Llevaba la linterna y una vez dentro la encendió.
Los chirridos de sus suelas sobre el suelo de cemento resonaban en lo alto de la torre, pero no se oyeron pasos en la escalera. Si aún había un viejo farero allí arriba, Joakim no deseaba molestarlo, así que se quedó en la planta baja.
«Una pequeña posibilidad -había dicho Gerlof Davidsson-. Mi hermano Ragnar tenía las llaves de los faros, así que hay una pequeña probabilidad de que se encuentren allí.»
Una pequeña puerta de madera cerraba el espacio que quedaba debajo de la escalera, convirtiéndolo en un almacén.

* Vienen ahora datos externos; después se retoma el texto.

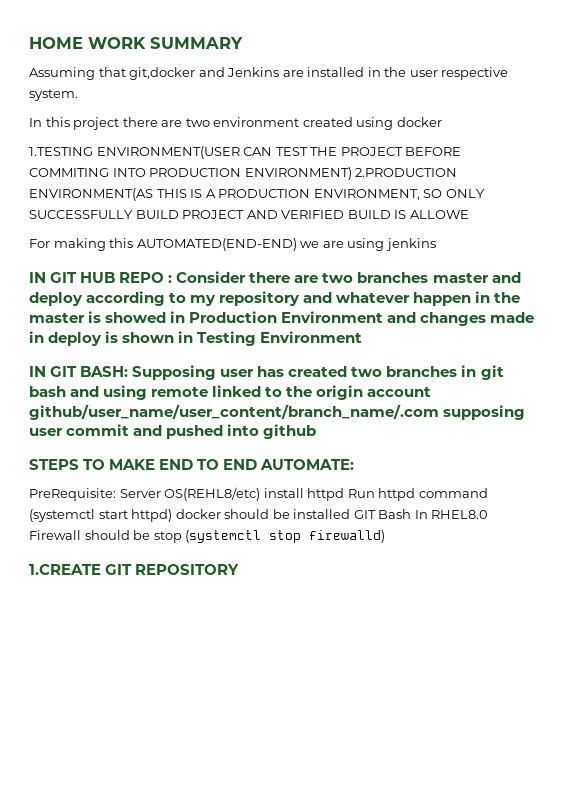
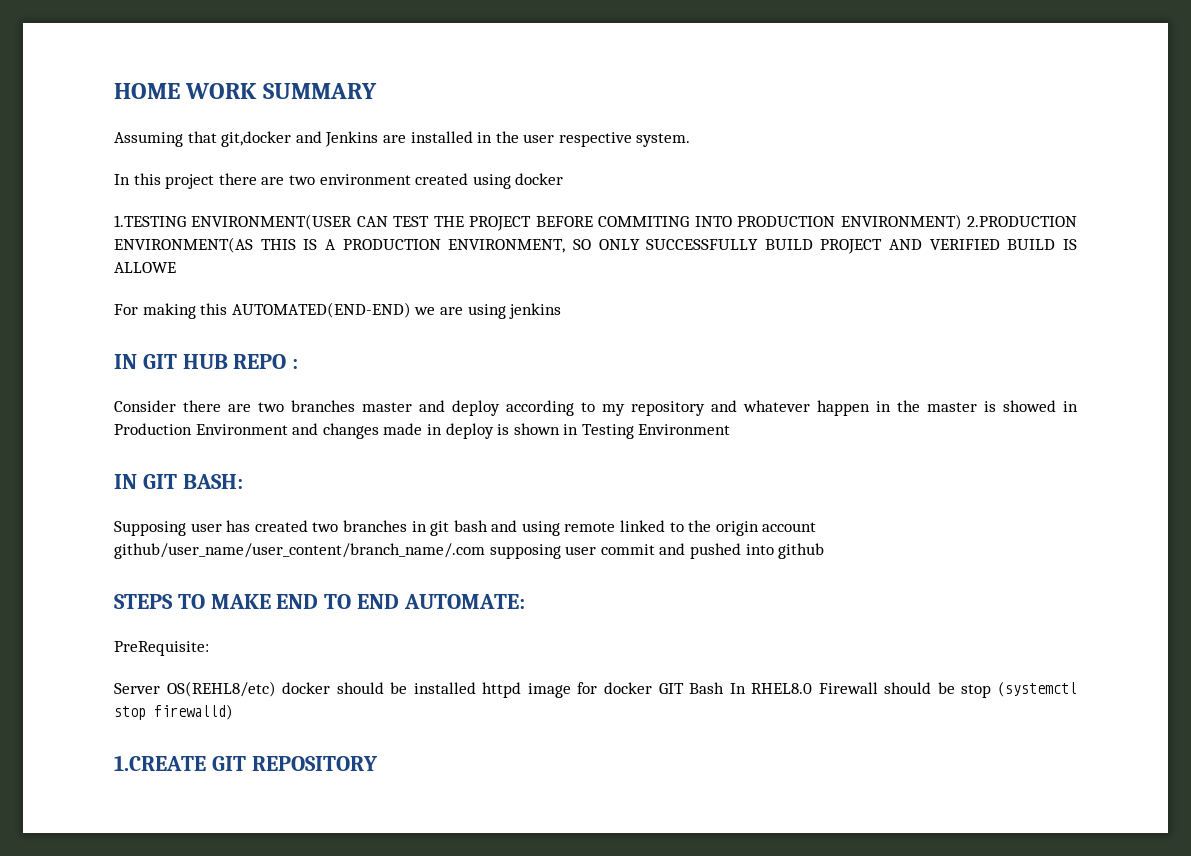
- IN GIT HUB REPO : Consider there are two branches master and deploy according to my repository and whatever happen in the master is showed in Production Environment and changes made in deploy is shown in Testing Environment
+ IN GIT HUB REPO :
+ Consider there are two branches master and deploy according to my repository and whatever happen in the master is showed in Production Environment and changes made in deploy is shown in Testing Environment
- IN GIT BASH: Supposing user has created two branches in git bash and using remote linked to the origin account github/user_name/user_content/branch_name/.com supposing user commit and pushed into github
+ IN GIT BASH:
+ Supposing user has created two branches in git bash and using remote linked to the origin account github/user_name/user_content/branch_name/.com supposing user commit and pushed into github
- PreRequisite: Server OS(REHL8/etc) install httpd Run httpd command (systemctl start httpd) docker should be installed GIT Bash In RHEL8.0 Firewall should be stop (systemctl stop firewalld)
+ PreRequisite:
+ Server OS(REHL8/etc) docker should be installed httpd image for docker GIT Bash In RHEL8.0 Firewall should be stop (systemctl stop firewalld)

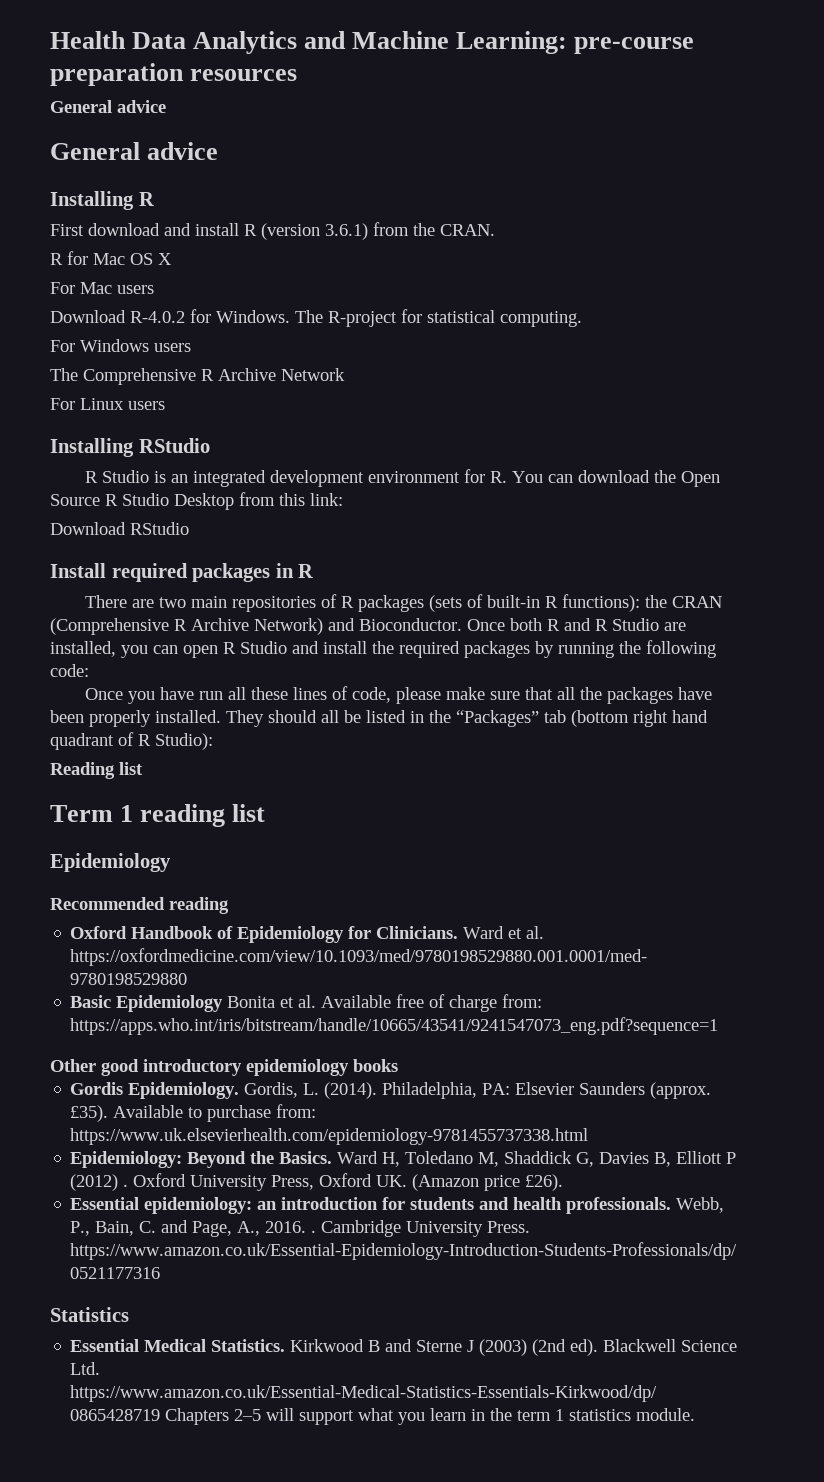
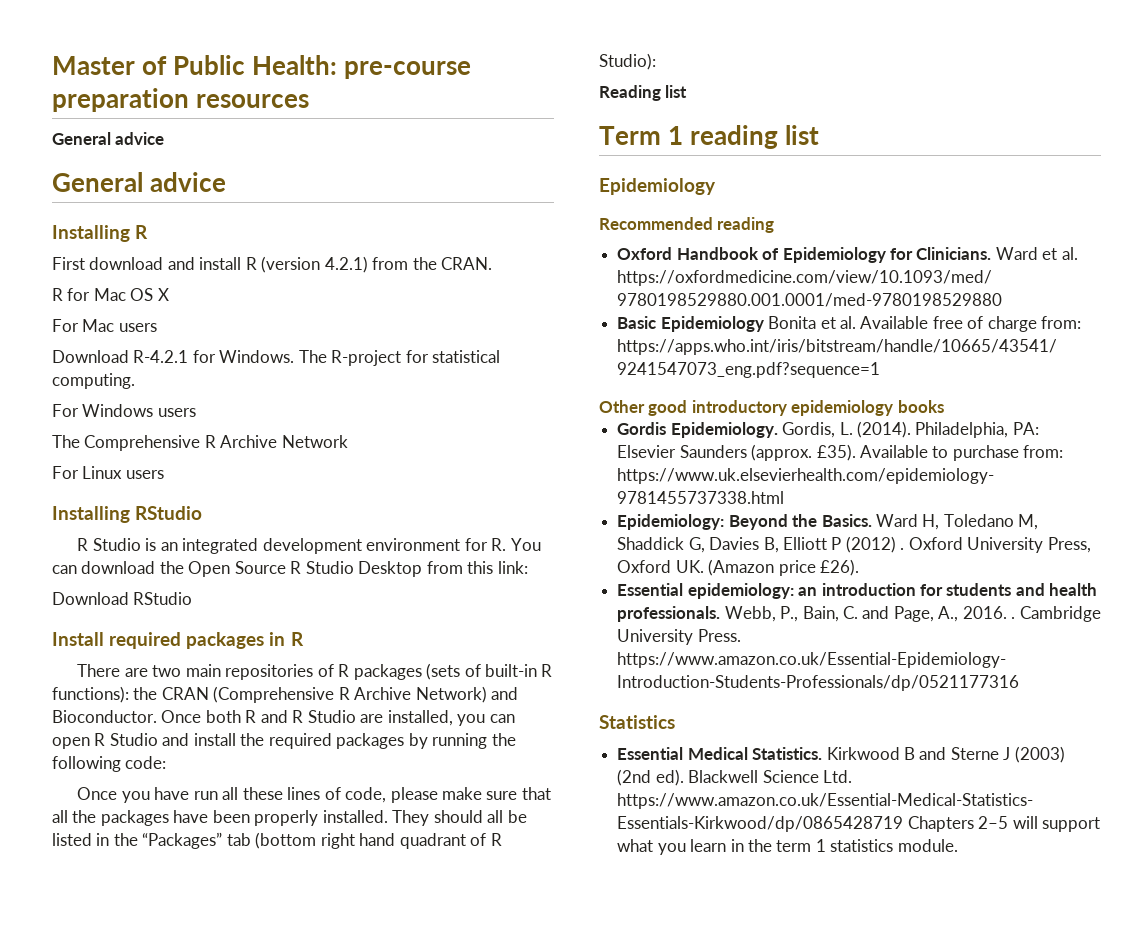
- Health Data Analytics and Machine Learning: pre-course preparation resources
+ Master of Public Health: pre-course preparation resources
- First download and install R (version 3.6.1) from the CRAN.
+ First download and install R (version 4.2.1) from the CRAN.
- Download R-4.0.2 for Windows.
+ Download R-4.2.1 for Windows.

Un calendario de 1961 colgaba de la pared de piedra. En el suelo había bidones de gasolina, botellas de aguardiente y viejos faroles. Esos objetos le recordaron los viejos cachivaches que se habían ido acumulando en el altillo del establo. Pero aquellos estaban algo más ordenados, y junto a la abovedada pared exterior había apiladas varias cajas de madera.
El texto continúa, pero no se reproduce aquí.